> TASK:
All entries are to be copied verbatim, while the pictures stay out.

#### LISTED ENTRIES

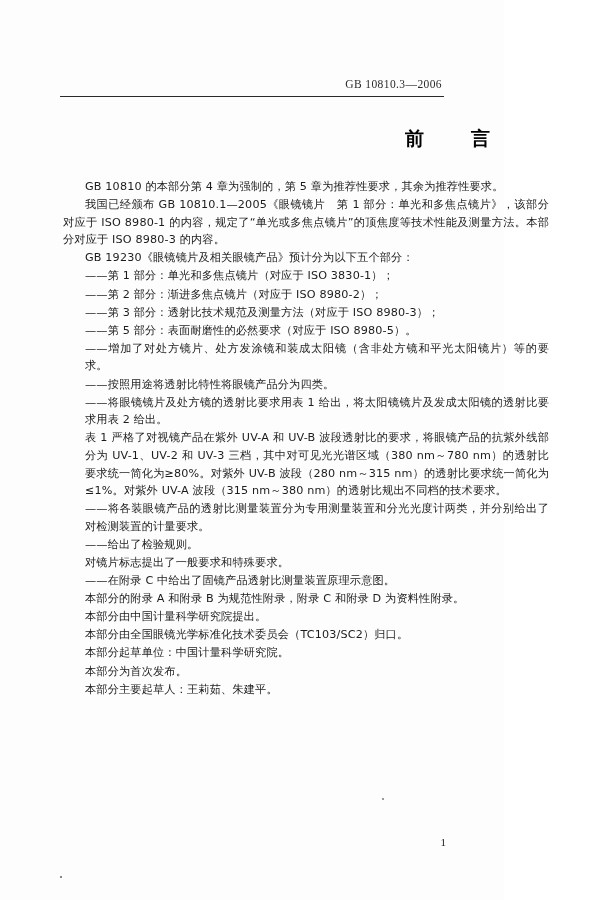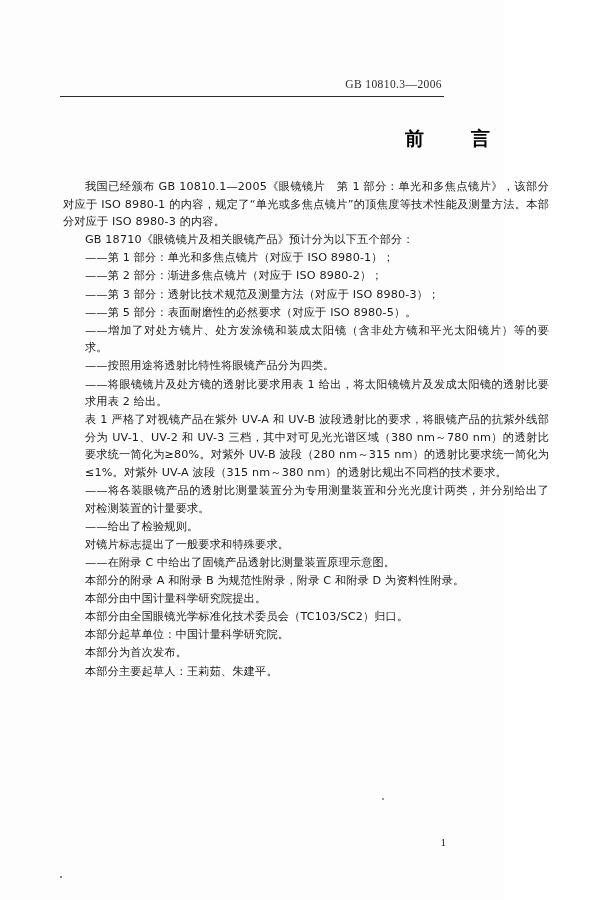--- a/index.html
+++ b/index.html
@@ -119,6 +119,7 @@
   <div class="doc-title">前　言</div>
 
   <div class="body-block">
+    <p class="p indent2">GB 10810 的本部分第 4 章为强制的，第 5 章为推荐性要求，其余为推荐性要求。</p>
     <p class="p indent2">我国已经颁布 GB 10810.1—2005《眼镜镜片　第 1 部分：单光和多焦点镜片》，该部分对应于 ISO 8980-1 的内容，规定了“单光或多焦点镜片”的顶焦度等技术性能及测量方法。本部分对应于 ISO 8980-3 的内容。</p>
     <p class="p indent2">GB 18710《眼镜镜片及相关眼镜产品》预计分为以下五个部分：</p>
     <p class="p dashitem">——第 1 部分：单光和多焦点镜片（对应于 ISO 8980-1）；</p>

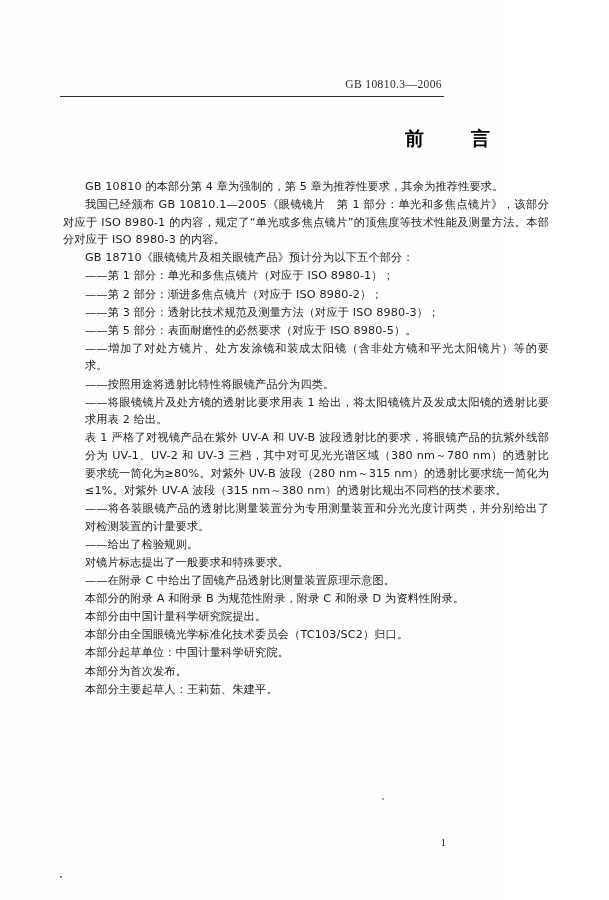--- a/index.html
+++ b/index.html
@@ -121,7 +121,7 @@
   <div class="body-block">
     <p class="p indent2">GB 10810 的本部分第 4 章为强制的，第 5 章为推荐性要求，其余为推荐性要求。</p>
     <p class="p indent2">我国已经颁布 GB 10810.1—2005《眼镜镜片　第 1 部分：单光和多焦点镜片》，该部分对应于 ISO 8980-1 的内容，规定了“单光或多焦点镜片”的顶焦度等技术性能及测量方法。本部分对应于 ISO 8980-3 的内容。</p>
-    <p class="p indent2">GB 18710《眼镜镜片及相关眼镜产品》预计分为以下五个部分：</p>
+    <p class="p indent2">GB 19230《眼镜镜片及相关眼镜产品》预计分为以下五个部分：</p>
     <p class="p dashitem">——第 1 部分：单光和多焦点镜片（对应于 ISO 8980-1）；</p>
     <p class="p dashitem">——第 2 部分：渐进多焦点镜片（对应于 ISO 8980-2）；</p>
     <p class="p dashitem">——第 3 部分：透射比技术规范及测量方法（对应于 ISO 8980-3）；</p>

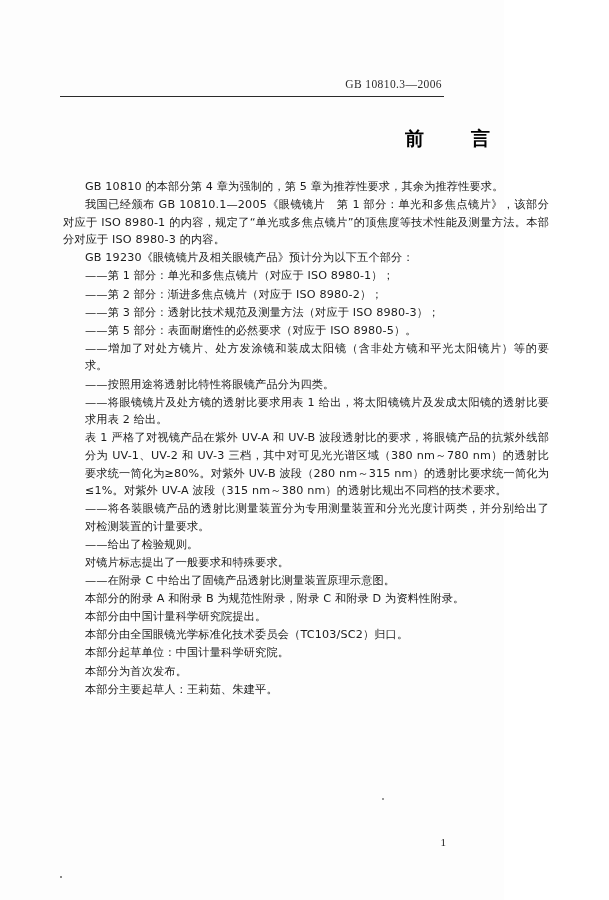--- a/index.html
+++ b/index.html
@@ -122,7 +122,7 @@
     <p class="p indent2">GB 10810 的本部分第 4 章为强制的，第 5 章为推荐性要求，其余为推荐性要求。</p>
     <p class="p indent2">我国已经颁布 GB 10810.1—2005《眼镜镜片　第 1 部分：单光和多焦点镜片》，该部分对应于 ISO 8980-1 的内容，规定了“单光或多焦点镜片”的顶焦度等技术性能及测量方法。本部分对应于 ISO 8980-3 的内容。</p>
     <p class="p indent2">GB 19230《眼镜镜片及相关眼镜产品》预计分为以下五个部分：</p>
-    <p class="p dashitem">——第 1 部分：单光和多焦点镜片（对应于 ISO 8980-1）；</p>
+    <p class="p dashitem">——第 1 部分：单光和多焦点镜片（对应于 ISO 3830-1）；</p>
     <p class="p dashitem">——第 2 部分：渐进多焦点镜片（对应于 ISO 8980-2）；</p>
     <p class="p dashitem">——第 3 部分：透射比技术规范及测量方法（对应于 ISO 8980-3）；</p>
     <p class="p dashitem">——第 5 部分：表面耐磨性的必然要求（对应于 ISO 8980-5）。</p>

########

> RESULT OF THIS TASK:
--- a/index.html
+++ b/index.html
@@ -119,6 +119,7 @@
   <div class="doc-title">前　言</div>
 
   <div class="body-block">
+    <p class="p indent2">GB 10810 的本部分第 4 章为强制的，第 5 章为推荐性要求，其余为推荐性要求。</p>
     <p class="p indent2">我国已经颁布 GB 10810.1—2005《眼镜镜片　第 1 部分：单光和多焦点镜片》，该部分对应于 ISO 8980-1 的内容，规定了“单光或多焦点镜片”的顶焦度等技术性能及测量方法。本部分对应于 ISO 8980-3 的内容。</p>
     <p class="p indent2">GB 18710《眼镜镜片及相关眼镜产品》预计分为以下五个部分：</p>
     <p class="p dashitem">——第 1 部分：单光和多焦点镜片（对应于 ISO 8980-1）；</p>

--- a/index.html
+++ b/index.html
@@ -121,7 +121,7 @@
   <div class="body-block">
     <p class="p indent2">GB 10810 的本部分第 4 章为强制的，第 5 章为推荐性要求，其余为推荐性要求。</p>
     <p class="p indent2">我国已经颁布 GB 10810.1—2005《眼镜镜片　第 1 部分：单光和多焦点镜片》，该部分对应于 ISO 8980-1 的内容，规定了“单光或多焦点镜片”的顶焦度等技术性能及测量方法。本部分对应于 ISO 8980-3 的内容。</p>
-    <p class="p indent2">GB 18710《眼镜镜片及相关眼镜产品》预计分为以下五个部分：</p>
+    <p class="p indent2">GB 19230《眼镜镜片及相关眼镜产品》预计分为以下五个部分：</p>
     <p class="p dashitem">——第 1 部分：单光和多焦点镜片（对应于 ISO 8980-1）；</p>
     <p class="p dashitem">——第 2 部分：渐进多焦点镜片（对应于 ISO 8980-2）；</p>
     <p class="p dashitem">——第 3 部分：透射比技术规范及测量方法（对应于 ISO 8980-3）；</p>

--- a/index.html
+++ b/index.html
@@ -122,7 +122,7 @@
     <p class="p indent2">GB 10810 的本部分第 4 章为强制的，第 5 章为推荐性要求，其余为推荐性要求。</p>
     <p class="p indent2">我国已经颁布 GB 10810.1—2005《眼镜镜片　第 1 部分：单光和多焦点镜片》，该部分对应于 ISO 8980-1 的内容，规定了“单光或多焦点镜片”的顶焦度等技术性能及测量方法。本部分对应于 ISO 8980-3 的内容。</p>
     <p class="p indent2">GB 19230《眼镜镜片及相关眼镜产品》预计分为以下五个部分：</p>
-    <p class="p dashitem">——第 1 部分：单光和多焦点镜片（对应于 ISO 8980-1）；</p>
+    <p class="p dashitem">——第 1 部分：单光和多焦点镜片（对应于 ISO 3830-1）；</p>
     <p class="p dashitem">——第 2 部分：渐进多焦点镜片（对应于 ISO 8980-2）；</p>
     <p class="p dashitem">——第 3 部分：透射比技术规范及测量方法（对应于 ISO 8980-3）；</p>
     <p class="p dashitem">——第 5 部分：表面耐磨性的必然要求（对应于 ISO 8980-5）。</p>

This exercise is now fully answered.